### Dataset entries
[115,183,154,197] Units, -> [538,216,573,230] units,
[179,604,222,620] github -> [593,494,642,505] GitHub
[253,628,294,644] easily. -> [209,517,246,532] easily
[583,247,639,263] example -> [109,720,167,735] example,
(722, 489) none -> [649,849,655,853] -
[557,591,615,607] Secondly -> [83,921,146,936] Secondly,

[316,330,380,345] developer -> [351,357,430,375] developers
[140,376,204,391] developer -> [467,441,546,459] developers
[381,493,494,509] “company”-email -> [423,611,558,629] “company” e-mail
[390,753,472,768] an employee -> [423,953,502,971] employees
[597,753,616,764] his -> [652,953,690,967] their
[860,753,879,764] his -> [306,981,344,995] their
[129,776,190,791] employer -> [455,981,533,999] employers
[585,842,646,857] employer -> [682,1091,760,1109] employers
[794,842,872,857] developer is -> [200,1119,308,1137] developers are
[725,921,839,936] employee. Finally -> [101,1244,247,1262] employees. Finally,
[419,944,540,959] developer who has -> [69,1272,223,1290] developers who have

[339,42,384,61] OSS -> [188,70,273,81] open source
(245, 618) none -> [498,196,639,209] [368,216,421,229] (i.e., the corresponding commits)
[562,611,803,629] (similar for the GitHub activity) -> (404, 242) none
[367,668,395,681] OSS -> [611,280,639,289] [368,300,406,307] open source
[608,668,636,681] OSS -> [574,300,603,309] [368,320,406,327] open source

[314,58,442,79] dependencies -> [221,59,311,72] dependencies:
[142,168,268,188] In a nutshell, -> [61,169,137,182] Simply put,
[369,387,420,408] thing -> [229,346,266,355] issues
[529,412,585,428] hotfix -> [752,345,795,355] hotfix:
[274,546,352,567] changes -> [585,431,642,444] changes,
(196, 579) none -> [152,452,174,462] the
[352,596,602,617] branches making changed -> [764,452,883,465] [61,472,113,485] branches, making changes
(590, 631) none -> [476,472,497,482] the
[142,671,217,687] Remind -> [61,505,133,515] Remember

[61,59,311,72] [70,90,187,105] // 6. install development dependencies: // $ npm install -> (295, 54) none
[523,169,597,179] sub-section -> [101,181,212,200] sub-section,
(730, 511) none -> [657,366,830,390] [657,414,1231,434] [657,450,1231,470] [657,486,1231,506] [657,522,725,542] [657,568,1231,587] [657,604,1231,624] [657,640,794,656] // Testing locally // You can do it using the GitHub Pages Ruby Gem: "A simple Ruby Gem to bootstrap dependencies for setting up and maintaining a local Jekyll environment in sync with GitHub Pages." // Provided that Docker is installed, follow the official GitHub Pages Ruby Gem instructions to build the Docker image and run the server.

### What you have to do
Which lines run from the one holding "[129,776,190,791] employer ->" through the one holding "[369,387,420,408] thing ->" in the records above? Repeat them exactly, both included, and nothing more.

### Solution for this exercise
[129,776,190,791] employer -> [455,981,533,999] employers
[585,842,646,857] employer -> [682,1091,760,1109] employers
[794,842,872,857] developer is -> [200,1119,308,1137] developers are
[725,921,839,936] employee. Finally -> [101,1244,247,1262] employees. Finally,
[419,944,540,959] developer who has -> [69,1272,223,1290] developers who have

[339,42,384,61] OSS -> [188,70,273,81] open source
(245, 618) none -> [498,196,639,209] [368,216,421,229] (i.e., the corresponding commits)
[562,611,803,629] (similar for the GitHub activity) -> (404, 242) none
[367,668,395,681] OSS -> [611,280,639,289] [368,300,406,307] open source
[608,668,636,681] OSS -> [574,300,603,309] [368,320,406,327] open source

[314,58,442,79] dependencies -> [221,59,311,72] dependencies:
[142,168,268,188] In a nutshell, -> [61,169,137,182] Simply put,
[369,387,420,408] thing -> [229,346,266,355] issues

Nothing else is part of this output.